Urgent Need to Admit to the Problem

There has been an increase in physician suicide in the past decade.   By my estimate the numbers are going to be far higher than the oft-cited 400 per year. The speculation as to cause has been unenlightening and in fact frustrating.   Knowledge of anatomy, access to dangerous drugs, increased workload and even student loans have been proposed as contributing factors. Although there has been some tangential mention of physician health programs it has been indirect. Direct and defined discussion is necessary and state PHPs need to be named as a possible contributor to suicide.  Admitting the possibility there is a problem is the first crucial step in defining and addressing the problem.    The 1980s historical precedent is correlated with physician suicide.  The current system is not only based on Ridgeview but has been fortified in scope and power.  The physician health movement has effectively removed due process from doctors while removing answerability and accountability from themselves. And they have not only fortified the scaffold but widened it from substance abusing doctors to all doctors. “Potential impairment” and “relapse without use” were introduced without any meaningful resistance and they are now using a panoply of non-FDA approved laboratory developed tests of unknown validity to test for substances of abuse in a zero-tolerance abstinence based monitoring program.  With no regulatory oversight the stage is set not only for error but misuse as witch-pricking devices for punishment and control.  Doctors across the country are complaining of the very same abuses Leonard Masters did–false diagnoses, misdiagnosis, unneeded treatment and fraud.

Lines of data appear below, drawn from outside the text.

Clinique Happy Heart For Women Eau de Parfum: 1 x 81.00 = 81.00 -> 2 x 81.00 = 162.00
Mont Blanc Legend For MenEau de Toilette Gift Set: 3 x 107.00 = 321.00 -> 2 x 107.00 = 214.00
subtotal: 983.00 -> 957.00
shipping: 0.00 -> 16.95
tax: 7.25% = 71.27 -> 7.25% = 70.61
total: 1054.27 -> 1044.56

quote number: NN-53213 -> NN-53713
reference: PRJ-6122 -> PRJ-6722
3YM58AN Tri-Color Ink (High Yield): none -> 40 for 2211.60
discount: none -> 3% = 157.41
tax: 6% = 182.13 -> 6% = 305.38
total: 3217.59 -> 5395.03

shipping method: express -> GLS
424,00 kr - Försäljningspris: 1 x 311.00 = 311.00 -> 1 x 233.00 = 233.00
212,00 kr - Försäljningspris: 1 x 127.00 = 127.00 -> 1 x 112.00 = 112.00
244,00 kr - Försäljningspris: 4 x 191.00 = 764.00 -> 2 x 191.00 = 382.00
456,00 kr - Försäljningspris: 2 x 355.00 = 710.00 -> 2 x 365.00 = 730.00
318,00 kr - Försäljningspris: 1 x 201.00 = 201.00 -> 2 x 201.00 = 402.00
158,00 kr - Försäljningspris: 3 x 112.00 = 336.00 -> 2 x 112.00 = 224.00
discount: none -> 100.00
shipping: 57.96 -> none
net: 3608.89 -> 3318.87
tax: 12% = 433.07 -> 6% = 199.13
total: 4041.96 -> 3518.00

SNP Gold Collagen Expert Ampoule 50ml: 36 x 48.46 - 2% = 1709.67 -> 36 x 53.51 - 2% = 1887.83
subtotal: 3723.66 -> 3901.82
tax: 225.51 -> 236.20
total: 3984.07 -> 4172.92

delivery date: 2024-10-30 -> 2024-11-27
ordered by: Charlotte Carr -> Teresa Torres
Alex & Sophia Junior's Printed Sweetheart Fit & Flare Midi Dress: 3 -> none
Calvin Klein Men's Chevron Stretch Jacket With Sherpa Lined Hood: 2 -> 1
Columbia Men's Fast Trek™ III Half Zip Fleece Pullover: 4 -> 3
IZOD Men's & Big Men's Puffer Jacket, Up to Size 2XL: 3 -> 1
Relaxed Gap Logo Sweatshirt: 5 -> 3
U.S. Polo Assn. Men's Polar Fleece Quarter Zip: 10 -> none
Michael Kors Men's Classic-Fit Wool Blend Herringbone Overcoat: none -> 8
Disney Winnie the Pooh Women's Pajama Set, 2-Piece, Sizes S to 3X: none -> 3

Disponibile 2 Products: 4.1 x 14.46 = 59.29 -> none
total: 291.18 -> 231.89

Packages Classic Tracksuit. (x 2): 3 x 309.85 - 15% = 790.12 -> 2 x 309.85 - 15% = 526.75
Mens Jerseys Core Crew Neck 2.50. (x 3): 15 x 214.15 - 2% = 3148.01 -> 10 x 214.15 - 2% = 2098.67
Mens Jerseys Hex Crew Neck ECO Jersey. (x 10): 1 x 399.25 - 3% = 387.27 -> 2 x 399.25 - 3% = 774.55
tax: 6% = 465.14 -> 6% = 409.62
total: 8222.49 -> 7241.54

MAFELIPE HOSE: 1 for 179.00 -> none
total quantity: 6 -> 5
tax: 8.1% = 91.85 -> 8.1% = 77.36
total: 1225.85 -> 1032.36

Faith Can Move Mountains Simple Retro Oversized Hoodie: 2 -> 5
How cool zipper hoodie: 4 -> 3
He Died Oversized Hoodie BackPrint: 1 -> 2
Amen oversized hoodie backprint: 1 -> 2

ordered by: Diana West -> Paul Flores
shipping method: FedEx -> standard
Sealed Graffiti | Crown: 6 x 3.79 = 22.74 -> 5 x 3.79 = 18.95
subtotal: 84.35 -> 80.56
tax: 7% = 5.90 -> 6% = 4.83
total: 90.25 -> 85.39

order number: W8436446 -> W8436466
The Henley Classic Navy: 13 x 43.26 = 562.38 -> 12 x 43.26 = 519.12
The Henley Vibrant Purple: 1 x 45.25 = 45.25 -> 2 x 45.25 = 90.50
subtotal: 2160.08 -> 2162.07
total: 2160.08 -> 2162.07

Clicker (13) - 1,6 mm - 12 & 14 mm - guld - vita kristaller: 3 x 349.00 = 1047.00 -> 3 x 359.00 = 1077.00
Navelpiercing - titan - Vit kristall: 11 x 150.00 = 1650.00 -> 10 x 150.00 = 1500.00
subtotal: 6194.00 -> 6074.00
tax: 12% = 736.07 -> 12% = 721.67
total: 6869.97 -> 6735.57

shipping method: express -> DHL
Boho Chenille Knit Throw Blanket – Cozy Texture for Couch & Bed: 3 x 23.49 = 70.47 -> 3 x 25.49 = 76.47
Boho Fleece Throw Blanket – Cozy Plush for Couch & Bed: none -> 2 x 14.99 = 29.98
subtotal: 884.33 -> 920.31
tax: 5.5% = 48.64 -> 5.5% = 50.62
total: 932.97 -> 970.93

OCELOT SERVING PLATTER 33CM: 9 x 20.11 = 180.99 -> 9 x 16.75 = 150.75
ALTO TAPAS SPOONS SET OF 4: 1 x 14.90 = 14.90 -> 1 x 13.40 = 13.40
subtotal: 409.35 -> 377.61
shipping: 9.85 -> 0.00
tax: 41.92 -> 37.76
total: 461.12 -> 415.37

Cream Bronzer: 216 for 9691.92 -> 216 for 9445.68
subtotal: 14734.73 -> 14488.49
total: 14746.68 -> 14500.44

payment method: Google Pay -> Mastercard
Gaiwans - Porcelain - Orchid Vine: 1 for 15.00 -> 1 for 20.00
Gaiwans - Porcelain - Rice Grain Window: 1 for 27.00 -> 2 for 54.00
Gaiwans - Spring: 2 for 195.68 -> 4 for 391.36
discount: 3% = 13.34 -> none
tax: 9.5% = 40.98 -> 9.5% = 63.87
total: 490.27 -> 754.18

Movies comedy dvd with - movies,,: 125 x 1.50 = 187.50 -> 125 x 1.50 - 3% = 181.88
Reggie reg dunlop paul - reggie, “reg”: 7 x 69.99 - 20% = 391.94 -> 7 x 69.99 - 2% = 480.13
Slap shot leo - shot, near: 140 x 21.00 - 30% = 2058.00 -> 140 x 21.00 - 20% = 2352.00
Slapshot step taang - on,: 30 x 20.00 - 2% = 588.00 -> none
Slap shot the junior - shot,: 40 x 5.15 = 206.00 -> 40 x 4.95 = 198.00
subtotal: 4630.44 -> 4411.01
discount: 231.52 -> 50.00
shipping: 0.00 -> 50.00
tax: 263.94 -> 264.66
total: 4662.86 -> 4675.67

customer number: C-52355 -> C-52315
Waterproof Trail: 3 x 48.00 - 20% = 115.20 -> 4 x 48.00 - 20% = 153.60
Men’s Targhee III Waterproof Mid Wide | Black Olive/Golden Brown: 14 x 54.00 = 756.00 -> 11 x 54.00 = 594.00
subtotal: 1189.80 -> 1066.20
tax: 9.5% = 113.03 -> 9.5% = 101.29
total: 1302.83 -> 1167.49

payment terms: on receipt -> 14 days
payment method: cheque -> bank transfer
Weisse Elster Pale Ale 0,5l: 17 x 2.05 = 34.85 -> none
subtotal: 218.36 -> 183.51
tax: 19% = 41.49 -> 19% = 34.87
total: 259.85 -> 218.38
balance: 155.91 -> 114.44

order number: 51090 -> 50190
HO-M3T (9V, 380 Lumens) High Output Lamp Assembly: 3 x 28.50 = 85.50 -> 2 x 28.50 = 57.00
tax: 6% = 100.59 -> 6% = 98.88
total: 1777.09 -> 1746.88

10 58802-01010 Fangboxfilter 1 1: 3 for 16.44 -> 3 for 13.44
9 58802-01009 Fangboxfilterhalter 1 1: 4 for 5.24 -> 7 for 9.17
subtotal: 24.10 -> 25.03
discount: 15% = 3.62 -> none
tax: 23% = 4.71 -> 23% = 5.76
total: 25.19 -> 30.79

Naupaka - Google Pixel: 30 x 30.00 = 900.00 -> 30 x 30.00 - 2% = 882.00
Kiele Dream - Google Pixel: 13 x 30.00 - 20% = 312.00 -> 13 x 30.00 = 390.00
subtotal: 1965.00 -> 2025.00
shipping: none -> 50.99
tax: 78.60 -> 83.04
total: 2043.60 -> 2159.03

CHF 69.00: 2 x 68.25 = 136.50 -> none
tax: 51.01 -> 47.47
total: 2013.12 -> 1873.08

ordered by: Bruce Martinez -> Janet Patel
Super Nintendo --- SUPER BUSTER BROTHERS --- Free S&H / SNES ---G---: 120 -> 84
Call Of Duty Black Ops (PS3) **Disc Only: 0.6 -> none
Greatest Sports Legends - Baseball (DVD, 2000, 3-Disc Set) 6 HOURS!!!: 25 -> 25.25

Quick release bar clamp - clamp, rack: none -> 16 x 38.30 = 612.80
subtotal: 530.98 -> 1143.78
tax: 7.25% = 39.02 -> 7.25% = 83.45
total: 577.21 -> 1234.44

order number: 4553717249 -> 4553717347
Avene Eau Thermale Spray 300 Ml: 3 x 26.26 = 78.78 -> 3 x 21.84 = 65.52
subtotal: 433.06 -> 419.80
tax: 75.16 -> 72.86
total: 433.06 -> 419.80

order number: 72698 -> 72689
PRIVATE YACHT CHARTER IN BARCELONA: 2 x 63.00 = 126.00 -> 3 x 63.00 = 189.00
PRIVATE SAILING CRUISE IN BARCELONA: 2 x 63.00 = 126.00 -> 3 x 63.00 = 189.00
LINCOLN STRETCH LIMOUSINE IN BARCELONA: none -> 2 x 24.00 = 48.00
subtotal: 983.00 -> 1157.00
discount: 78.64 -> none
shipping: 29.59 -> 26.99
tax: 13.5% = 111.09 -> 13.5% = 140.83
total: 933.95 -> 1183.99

In summary, any doctor who is referred to their state PHP today is required to have any assessment and treatment at a “PHP-approved” facility based on Ridgeview.  It is mandated.  There is no choice.  Coercion, control and abuse at Ridgeview was associated with multiple suicides in doctors in the 1980s.  The use of non-FDA approved tests of unknown validity worsens the abuse and fits the “cry of pain” model of hopelessness, helplessness and despair. Locus of control is  lost.  Organizational justice is absent.

The temporal relationship is clear.

Why is this still the elephant in the room?

This needs to be named, defined and openly discussed and debated.  How many more must die before we speak up?

Please help me get the conversation going.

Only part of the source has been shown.